(Photo: Kemenkeu)

Negara-Negara G-20 Banyak Beri Stimulus Non Konvensional

(Beritadaerah – Nasional) Hasil pertemuan virtual antara Menteri Keuangan (Menkeu) Sri Mulyani Indrawati dan Gubernur Sentral negara anggota G-20 pada video conference di Jakarta hari Selasa (24/03) menyampaikan bahwa kondisi negara-negara G-20 kurang lebih sama dalam mengatasi dampak pelemahan ekonomi akibat pandemi COVID-19 yaitu dengan memberikan stimulus tidak konvensional untuk kesehatan dan ekonomi untuk meningkatkan produksi pada industri.

“Semua negara sekarang melakukan tindakan- tindakan yang tidak konvensional dan menggunakan seluruh instrumennya dan resourcesnya untuk menjaga keamanan masyarakatnya. Masalah kesehatan adalah prioritas. Sama seperti Indonesia. Presiden menegaskan semua instrumen, terutama fiskal baik pusat dan daerah sekarang fokusnya adalah masalah kesehatan untuk mempercepat pemenuhan kebutuhan,” dijelaskan Menkeu.

Contohnya Jepang yang kebijakan fiskalnya menaikkan unemployment benefit dan kredit untuk menormalkan industrinya. “Akibat corona, resesi kemungkinan negatif sampai double digit. Artinya resesinya dalam sekali. Mereka konsolidasi untuk memperbaiki respon mereka dari sisi kesehatan dan ekonomi. Dari sisi fiskal, mereka melakukan kenaikan unemployment benefit dan kredit untuk bisa mengembalikan sektor produksinya,” dijelaskan oleh Menkeu.

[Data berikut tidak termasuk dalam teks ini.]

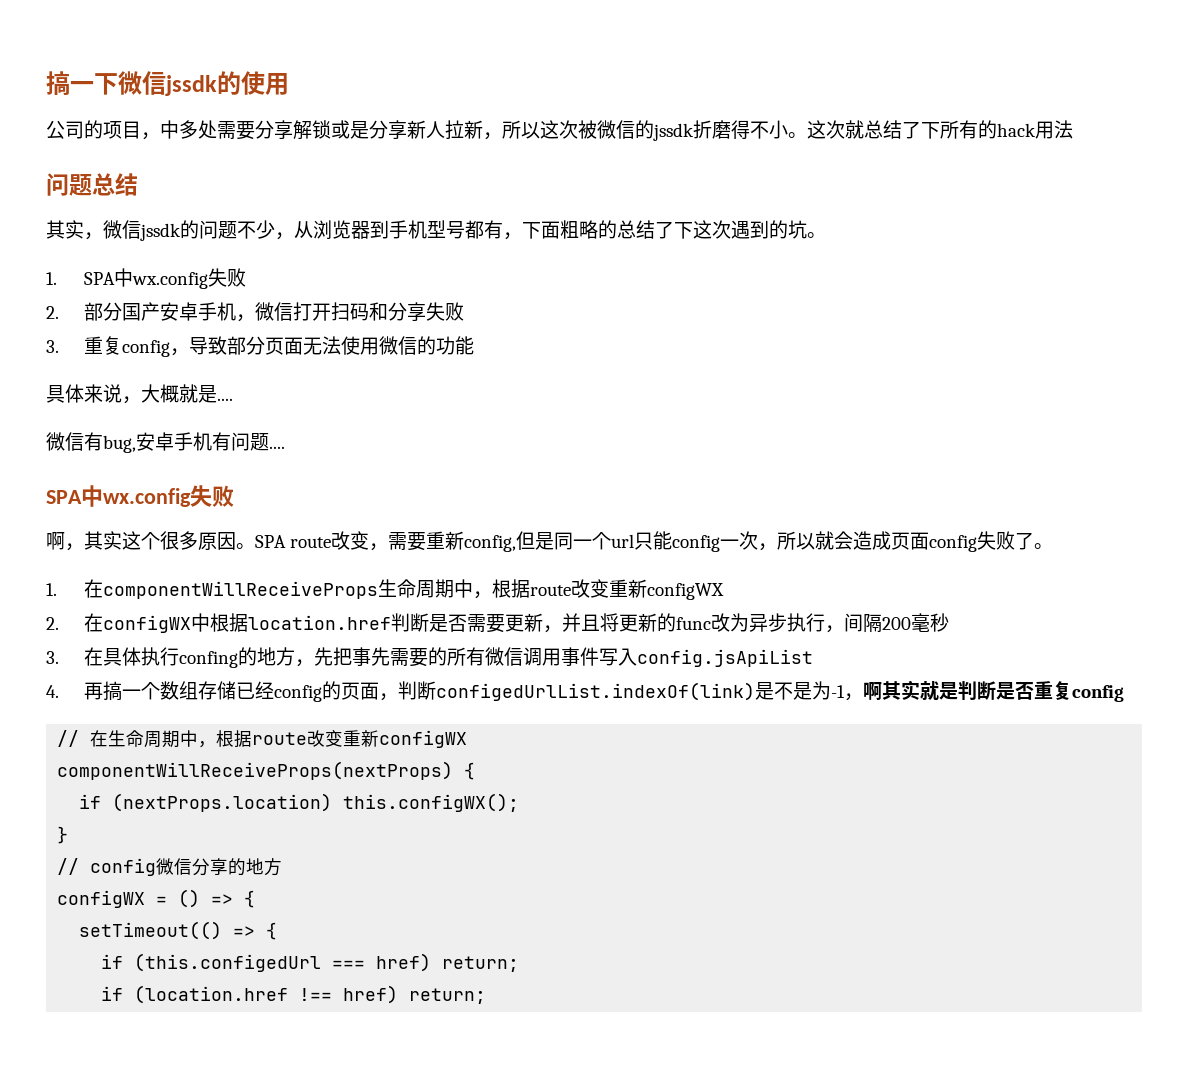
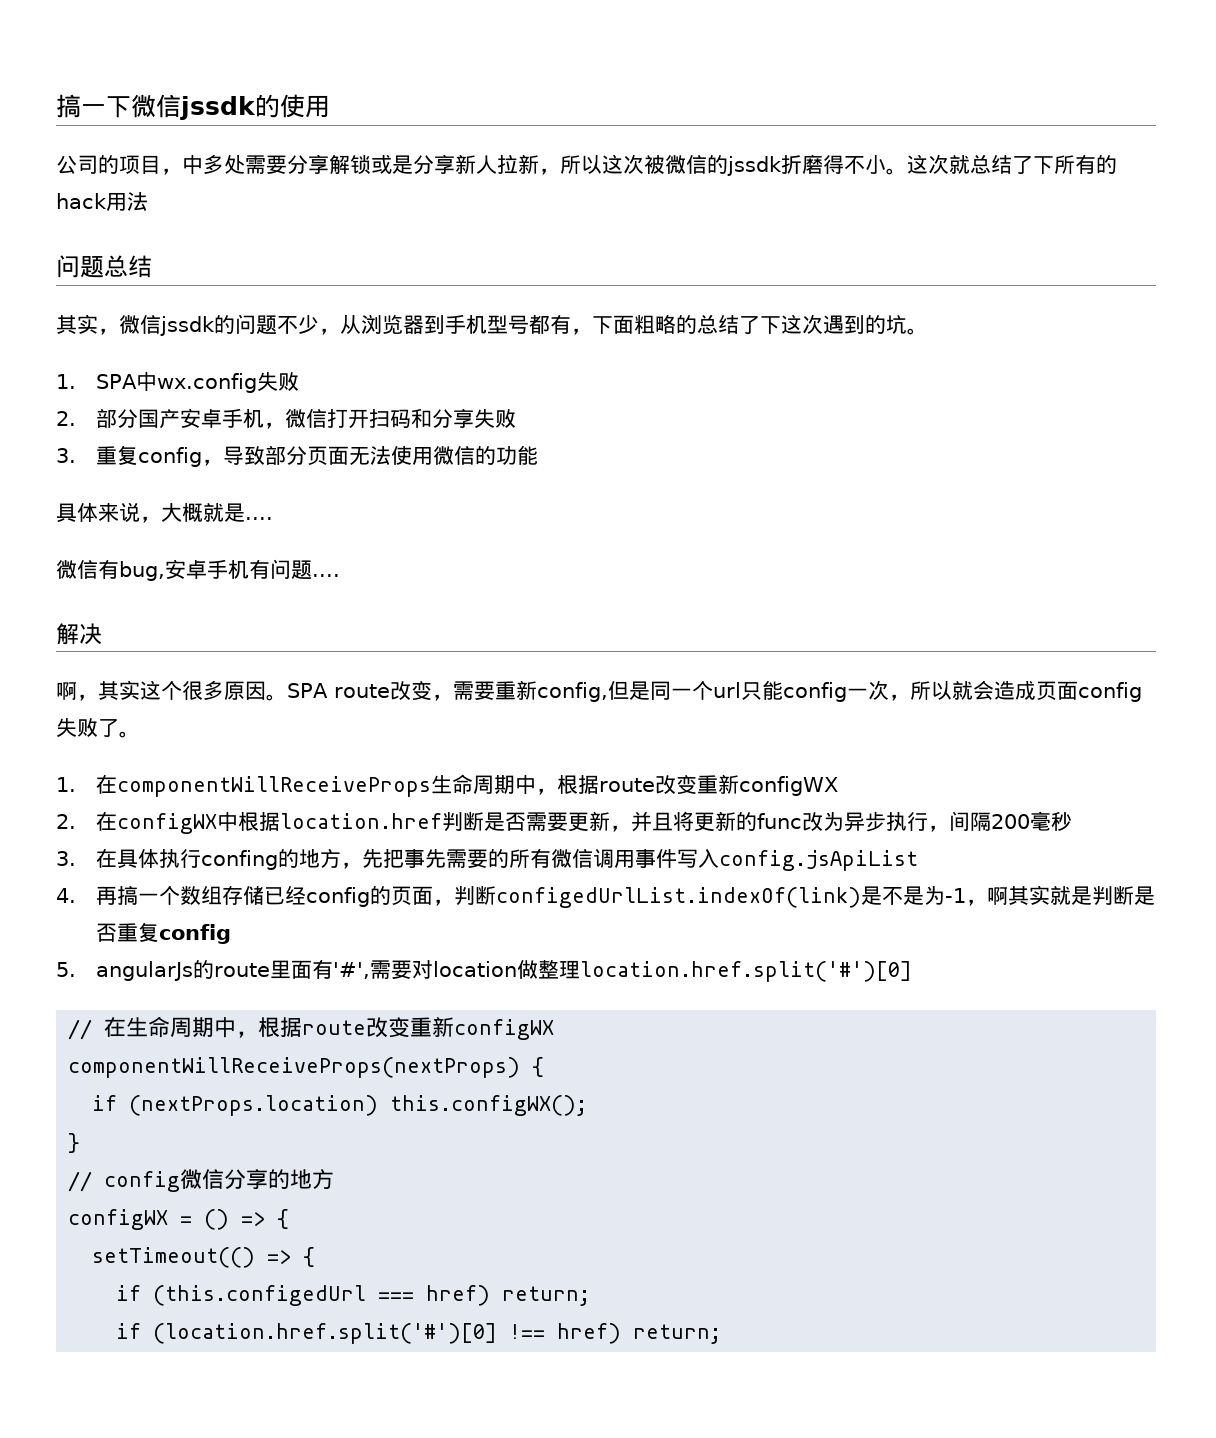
[46,485,234,507] SPA中wx.config失败 -> [56,623,102,645] 解决
(1124, 693) none -> [56,959,912,982] // 5. angularJs的route里面有'#',需要对location做整理location.href.split('#')[0]
[134,985,289,1004] (location.href -> [153,1323,498,1344] (location.href.split('#')[0]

Hal yang kedua Menkeu sampaikan bahwa semua negara menggunakan semua instrumen konvensional dan non konvensionalnya baik fiskal maupun moneter untuk meningkatkan social safety net / Jaring Pengaman Sosial. Saat ini JPS tidak hanya untuk kelompok miskin tetapi juga kelompok yang terancam PHK dan menolong dunia usahanya agar tidak terhenti.

Menkeu memberi contoh Inggris yang memberikan bantuan tunai, relaksasi pajak dan subsidi upah bagi warga negaranya yang di-PHK atau dikurangi jam kerjanya. “UK mengeluarkan 4% GDP fiscal stimulus termasuk memberikan cash grant, tax relief dan subsidi upah bagi mereka yang mengalami PHK atau pengurangan jam kerja,” dia tambahkan.

Kemudian Eropa (European Central Bank / ECB) juga akan menambahkan respon expenditure 1,5% dari GDP dan 10% dari GDP dalam bentuk liquidity support (dana cair). Menurut ECB, jika di Eropa dilakukan lockdown, tiap 4 minggu, mereka akan turun pertumbuhannya 2% atau pasti terjadi resesi.

Hal ketiga yang dilakukan adalah unconventional intervention di sektor riil seperti Amerika bail out pada sektor airline, di Indonesia memberi relaksasi perpajakan, di negara lain ada yang extension memberi credit facility perusahaan, ada yang membeli surat berharga, surat utangnya perusahaan sektor-sektor tertentu. Semua dilakukan dengan kombinasi kebijakan dan negara-negara G-20 saling membandingkan apa yang telah dilakukan mereka sesuai catatan mereka.

Negara-negara G-20 juga berkomitmen untuk bekerjasama menanggulangi krisis pandemi COVID-19 untuk riset bersama mencari antivirus COVID-19 dengan cepat.